◆ Data to process
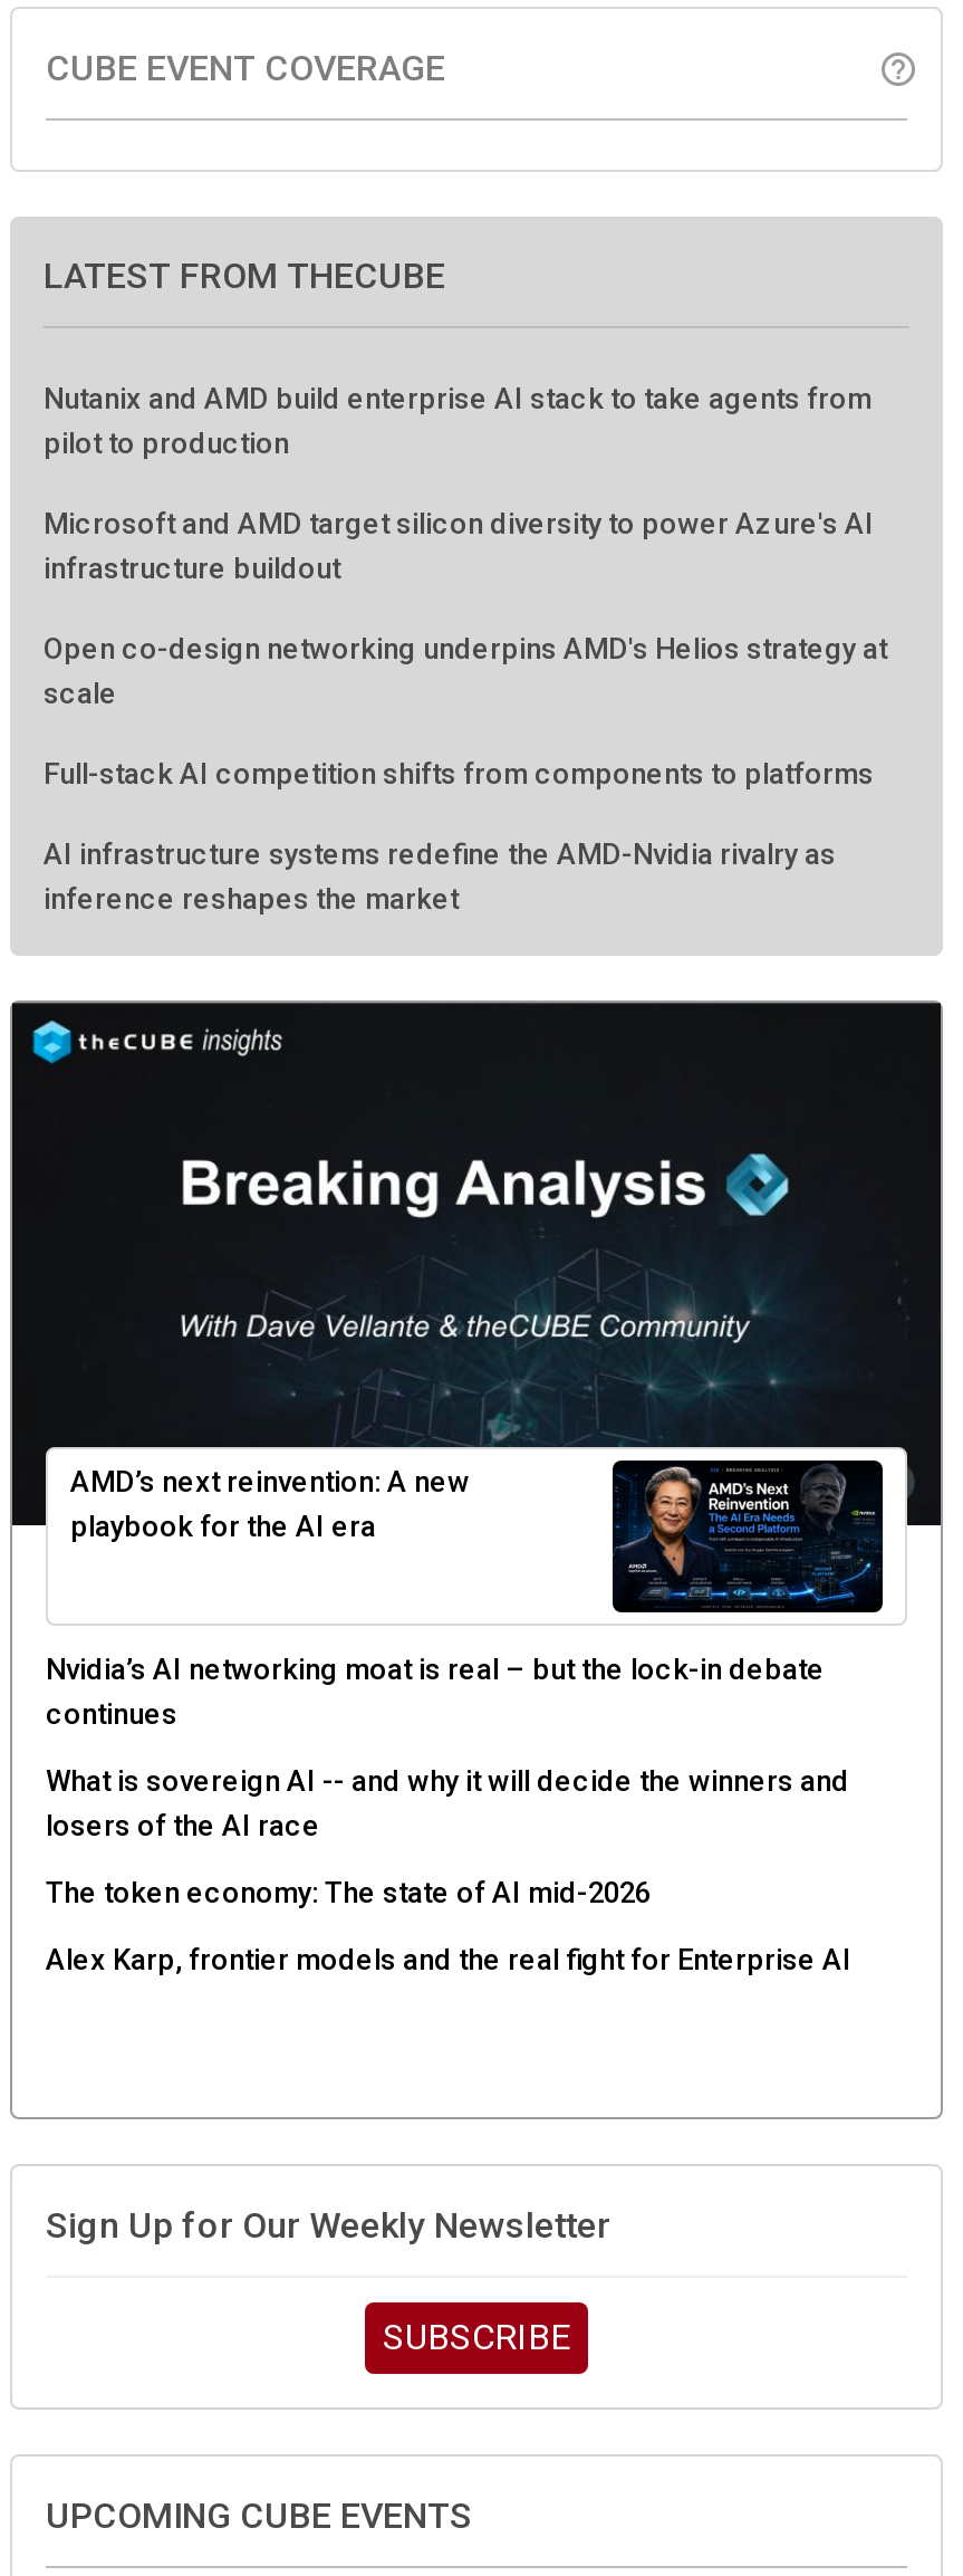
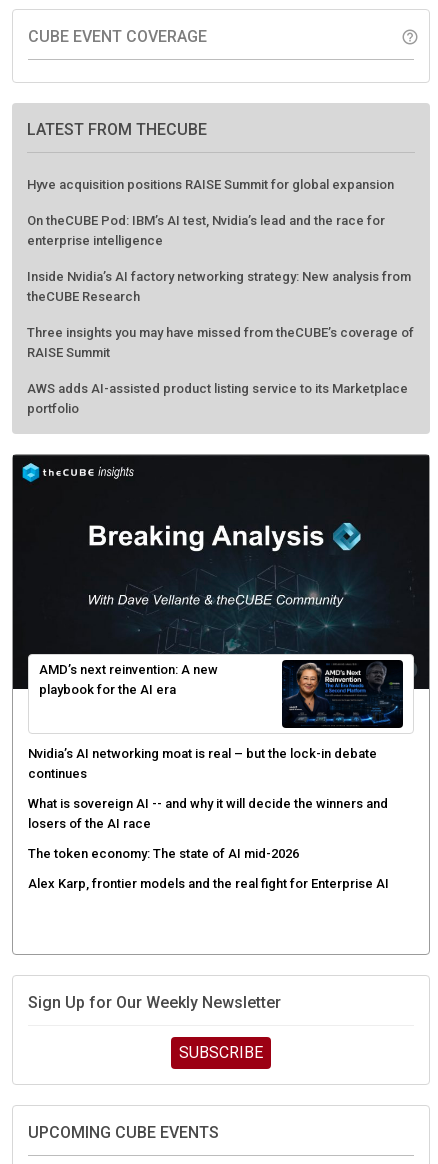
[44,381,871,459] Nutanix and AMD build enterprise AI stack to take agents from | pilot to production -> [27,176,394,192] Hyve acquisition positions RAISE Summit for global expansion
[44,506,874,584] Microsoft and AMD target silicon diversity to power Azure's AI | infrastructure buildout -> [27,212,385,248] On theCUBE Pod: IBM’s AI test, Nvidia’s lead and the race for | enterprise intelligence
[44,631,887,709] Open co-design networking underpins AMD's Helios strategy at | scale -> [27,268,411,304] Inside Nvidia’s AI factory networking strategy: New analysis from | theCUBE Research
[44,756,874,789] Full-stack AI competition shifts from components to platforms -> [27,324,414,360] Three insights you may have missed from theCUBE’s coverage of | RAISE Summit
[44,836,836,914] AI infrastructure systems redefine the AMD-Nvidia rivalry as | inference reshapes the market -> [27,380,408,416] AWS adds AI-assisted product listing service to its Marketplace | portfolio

* * *

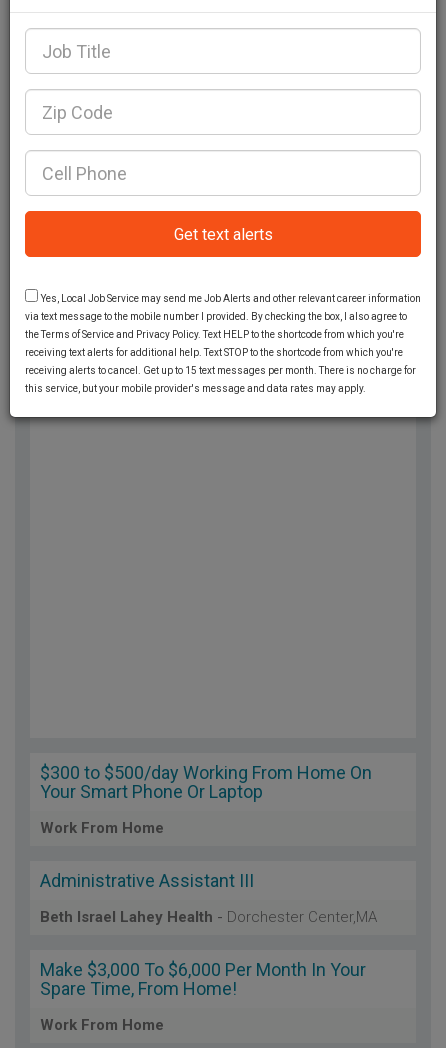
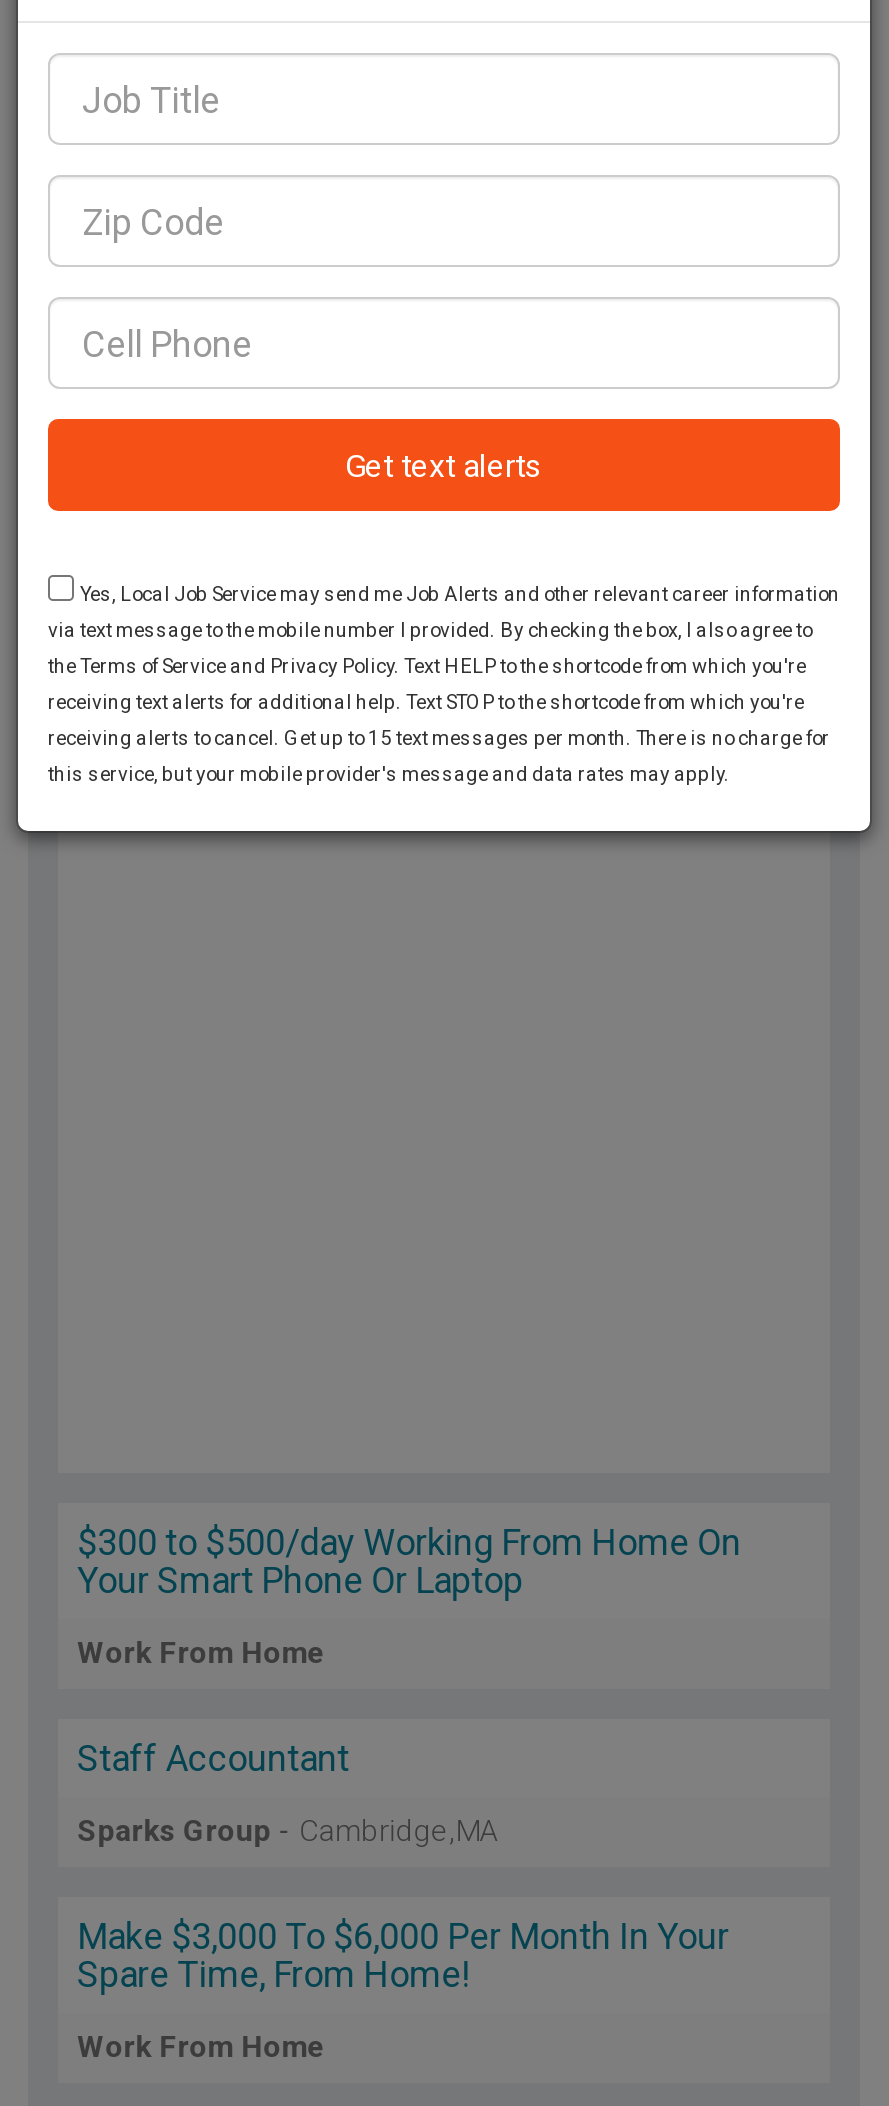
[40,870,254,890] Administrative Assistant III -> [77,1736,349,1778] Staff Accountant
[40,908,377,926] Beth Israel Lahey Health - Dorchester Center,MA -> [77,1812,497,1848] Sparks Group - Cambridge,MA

* * *

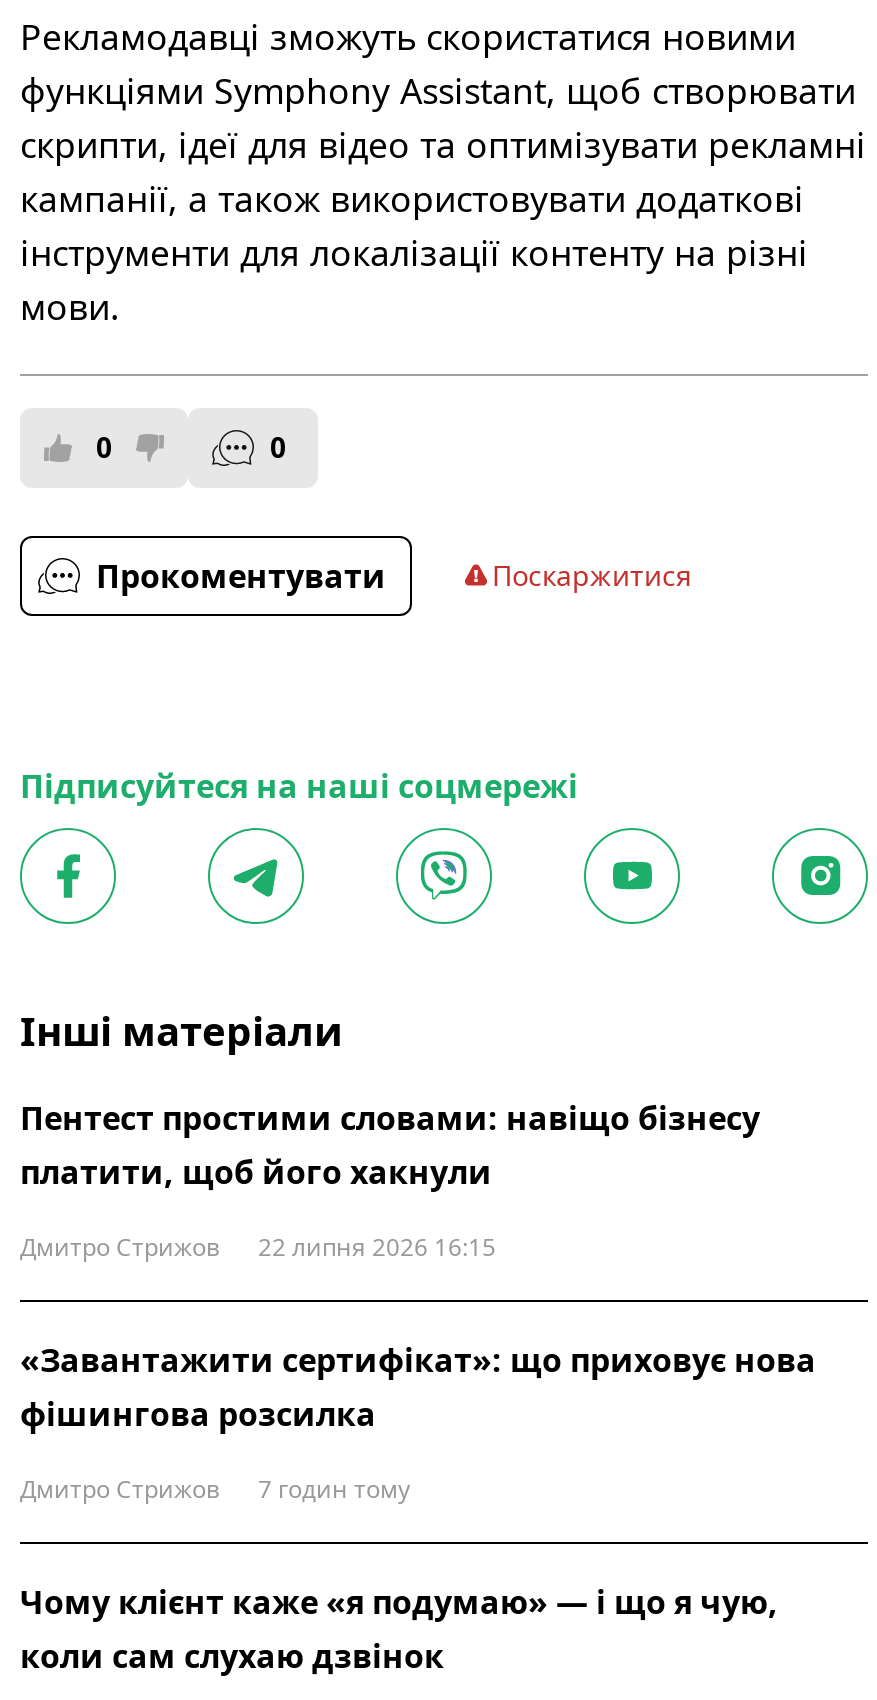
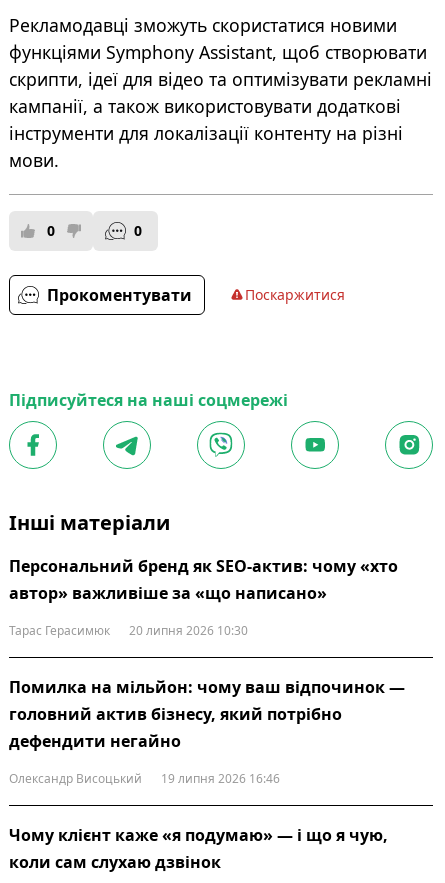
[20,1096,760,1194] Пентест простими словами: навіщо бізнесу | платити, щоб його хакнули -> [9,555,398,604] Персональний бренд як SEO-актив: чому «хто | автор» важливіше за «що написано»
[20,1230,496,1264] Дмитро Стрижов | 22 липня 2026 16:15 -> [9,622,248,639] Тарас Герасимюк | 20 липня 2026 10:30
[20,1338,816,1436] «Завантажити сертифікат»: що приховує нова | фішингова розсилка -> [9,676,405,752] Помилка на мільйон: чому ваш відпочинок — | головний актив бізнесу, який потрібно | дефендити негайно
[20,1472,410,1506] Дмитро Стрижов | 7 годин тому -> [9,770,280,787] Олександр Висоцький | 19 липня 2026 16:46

◆ Exercise goal
Every line in the listing that holds the string "Дмитро" should be copied out.

◆ Response below
[20,1230,496,1264] Дмитро Стрижов | 22 липня 2026 16:15 -> [9,622,248,639] Тарас Герасимюк | 20 липня 2026 10:30
[20,1472,410,1506] Дмитро Стрижов | 7 годин тому -> [9,770,280,787] Олександр Висоцький | 19 липня 2026 16:46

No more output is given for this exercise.